*** Records for the exercise
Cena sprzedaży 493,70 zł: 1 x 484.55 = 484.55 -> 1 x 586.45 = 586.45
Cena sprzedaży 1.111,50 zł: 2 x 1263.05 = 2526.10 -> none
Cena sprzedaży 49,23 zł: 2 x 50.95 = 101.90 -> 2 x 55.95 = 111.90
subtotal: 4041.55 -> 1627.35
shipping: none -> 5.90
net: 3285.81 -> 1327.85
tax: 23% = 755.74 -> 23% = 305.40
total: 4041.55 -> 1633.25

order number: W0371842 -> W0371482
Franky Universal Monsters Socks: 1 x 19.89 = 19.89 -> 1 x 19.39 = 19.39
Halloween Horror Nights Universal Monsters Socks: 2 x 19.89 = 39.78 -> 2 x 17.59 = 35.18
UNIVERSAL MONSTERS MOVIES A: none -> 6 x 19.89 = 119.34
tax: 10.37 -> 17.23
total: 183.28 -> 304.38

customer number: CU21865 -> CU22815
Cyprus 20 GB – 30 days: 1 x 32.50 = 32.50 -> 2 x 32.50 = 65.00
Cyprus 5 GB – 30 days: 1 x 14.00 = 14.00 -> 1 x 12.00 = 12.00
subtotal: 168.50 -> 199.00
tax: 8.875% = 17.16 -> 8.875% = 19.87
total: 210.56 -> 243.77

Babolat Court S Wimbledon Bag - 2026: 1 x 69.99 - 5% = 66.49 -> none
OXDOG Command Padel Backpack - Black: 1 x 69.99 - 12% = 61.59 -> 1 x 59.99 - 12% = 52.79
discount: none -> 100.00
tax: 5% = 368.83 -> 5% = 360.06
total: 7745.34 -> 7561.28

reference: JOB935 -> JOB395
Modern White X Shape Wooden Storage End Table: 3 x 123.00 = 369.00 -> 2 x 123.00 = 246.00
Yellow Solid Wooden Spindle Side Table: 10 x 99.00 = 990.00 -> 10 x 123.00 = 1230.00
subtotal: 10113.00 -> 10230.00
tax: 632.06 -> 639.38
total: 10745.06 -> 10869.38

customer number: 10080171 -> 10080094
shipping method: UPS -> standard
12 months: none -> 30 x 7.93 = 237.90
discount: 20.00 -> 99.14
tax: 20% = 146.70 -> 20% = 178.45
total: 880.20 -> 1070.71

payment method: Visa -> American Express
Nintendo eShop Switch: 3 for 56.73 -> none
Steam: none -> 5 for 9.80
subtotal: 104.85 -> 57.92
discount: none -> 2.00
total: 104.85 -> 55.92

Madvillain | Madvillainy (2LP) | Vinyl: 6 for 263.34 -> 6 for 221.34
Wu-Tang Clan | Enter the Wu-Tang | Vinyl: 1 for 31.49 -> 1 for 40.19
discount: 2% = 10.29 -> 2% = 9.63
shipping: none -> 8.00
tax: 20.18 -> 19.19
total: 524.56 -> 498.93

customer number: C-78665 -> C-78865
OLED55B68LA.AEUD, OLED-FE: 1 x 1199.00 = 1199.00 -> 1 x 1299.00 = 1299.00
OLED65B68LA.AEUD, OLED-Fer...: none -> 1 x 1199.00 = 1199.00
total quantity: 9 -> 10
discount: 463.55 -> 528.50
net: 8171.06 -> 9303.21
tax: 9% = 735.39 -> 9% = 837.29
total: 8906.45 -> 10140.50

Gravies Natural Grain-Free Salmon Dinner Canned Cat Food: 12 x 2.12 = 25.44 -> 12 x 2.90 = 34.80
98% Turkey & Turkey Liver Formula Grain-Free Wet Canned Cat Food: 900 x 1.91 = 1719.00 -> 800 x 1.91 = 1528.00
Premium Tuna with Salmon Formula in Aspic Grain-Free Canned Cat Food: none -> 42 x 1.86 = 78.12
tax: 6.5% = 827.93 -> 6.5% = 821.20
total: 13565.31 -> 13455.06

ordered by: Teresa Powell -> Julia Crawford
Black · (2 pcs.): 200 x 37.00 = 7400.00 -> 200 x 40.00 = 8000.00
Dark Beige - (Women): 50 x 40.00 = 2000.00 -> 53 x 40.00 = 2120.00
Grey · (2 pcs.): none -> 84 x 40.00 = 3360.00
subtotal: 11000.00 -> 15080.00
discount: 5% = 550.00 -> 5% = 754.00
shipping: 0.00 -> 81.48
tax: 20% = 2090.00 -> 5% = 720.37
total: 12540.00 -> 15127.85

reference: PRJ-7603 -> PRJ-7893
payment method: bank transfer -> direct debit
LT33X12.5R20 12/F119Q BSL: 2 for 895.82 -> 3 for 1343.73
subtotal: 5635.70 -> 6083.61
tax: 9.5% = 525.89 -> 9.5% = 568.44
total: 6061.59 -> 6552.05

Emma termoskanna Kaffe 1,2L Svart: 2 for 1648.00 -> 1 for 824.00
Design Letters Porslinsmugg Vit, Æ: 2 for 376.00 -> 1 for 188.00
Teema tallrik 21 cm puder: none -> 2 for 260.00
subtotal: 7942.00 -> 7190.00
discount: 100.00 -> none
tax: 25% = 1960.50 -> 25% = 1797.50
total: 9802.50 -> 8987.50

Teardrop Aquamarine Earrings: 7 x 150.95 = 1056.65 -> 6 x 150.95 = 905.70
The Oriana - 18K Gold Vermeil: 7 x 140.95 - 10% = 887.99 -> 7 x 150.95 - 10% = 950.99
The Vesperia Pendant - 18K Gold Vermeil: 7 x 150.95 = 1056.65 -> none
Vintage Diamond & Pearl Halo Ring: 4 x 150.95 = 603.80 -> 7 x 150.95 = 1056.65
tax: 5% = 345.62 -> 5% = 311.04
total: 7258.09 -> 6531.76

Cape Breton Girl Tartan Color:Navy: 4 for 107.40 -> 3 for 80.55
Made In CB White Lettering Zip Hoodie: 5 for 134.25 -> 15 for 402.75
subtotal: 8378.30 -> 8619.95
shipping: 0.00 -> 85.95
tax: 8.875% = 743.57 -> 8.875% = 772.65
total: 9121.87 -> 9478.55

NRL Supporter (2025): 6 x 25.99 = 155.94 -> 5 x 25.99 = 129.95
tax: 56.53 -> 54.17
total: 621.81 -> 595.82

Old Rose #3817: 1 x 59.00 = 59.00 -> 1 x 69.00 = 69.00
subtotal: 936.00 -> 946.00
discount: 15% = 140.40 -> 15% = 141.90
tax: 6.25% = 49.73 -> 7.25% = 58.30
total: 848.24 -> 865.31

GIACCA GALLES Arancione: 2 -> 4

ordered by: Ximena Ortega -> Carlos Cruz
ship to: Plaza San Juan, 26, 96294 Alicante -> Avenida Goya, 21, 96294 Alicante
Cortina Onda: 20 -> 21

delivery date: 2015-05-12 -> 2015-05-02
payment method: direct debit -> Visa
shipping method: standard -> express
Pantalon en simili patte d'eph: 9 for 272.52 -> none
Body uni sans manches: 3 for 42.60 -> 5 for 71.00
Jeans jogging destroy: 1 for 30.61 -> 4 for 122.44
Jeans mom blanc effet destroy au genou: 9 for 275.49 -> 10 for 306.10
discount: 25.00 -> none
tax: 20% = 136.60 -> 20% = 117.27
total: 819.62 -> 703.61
******
Description of the task:
The line above containing "LT33X12.5R20 12/F119Q BSL: 2", the line containing "Jeans mom blanc", and every line between them are to be transcribed exactly; no other line is wanted.

Response:
LT33X12.5R20 12/F119Q BSL: 2 for 895.82 -> 3 for 1343.73
subtotal: 5635.70 -> 6083.61
tax: 9.5% = 525.89 -> 9.5% = 568.44
total: 6061.59 -> 6552.05

Emma termoskanna Kaffe 1,2L Svart: 2 for 1648.00 -> 1 for 824.00
Design Letters Porslinsmugg Vit, Æ: 2 for 376.00 -> 1 for 188.00
Teema tallrik 21 cm puder: none -> 2 for 260.00
subtotal: 7942.00 -> 7190.00
discount: 100.00 -> none
tax: 25% = 1960.50 -> 25% = 1797.50
total: 9802.50 -> 8987.50

Teardrop Aquamarine Earrings: 7 x 150.95 = 1056.65 -> 6 x 150.95 = 905.70
The Oriana - 18K Gold Vermeil: 7 x 140.95 - 10% = 887.99 -> 7 x 150.95 - 10% = 950.99
The Vesperia Pendant - 18K Gold Vermeil: 7 x 150.95 = 1056.65 -> none
Vintage Diamond & Pearl Halo Ring: 4 x 150.95 = 603.80 -> 7 x 150.95 = 1056.65
tax: 5% = 345.62 -> 5% = 311.04
total: 7258.09 -> 6531.76

Cape Breton Girl Tartan Color:Navy: 4 for 107.40 -> 3 for 80.55
Made In CB White Lettering Zip Hoodie: 5 for 134.25 -> 15 for 402.75
subtotal: 8378.30 -> 8619.95
shipping: 0.00 -> 85.95
tax: 8.875% = 743.57 -> 8.875% = 772.65
total: 9121.87 -> 9478.55

NRL Supporter (2025): 6 x 25.99 = 155.94 -> 5 x 25.99 = 129.95
tax: 56.53 -> 54.17
total: 621.81 -> 595.82

Old Rose #3817: 1 x 59.00 = 59.00 -> 1 x 69.00 = 69.00
subtotal: 936.00 -> 946.00
discount: 15% = 140.40 -> 15% = 141.90
tax: 6.25% = 49.73 -> 7.25% = 58.30
total: 848.24 -> 865.31

GIACCA GALLES Arancione: 2 -> 4

ordered by: Ximena Ortega -> Carlos Cruz
ship to: Plaza San Juan, 26, 96294 Alicante -> Avenida Goya, 21, 96294 Alicante
Cortina Onda: 20 -> 21

delivery date: 2015-05-12 -> 2015-05-02
payment method: direct debit -> Visa
shipping method: standard -> express
Pantalon en simili patte d'eph: 9 for 272.52 -> none
Body uni sans manches: 3 for 42.60 -> 5 for 71.00
Jeans jogging destroy: 1 for 30.61 -> 4 for 122.44
Jeans mom blanc effet destroy au genou: 9 for 275.49 -> 10 for 306.10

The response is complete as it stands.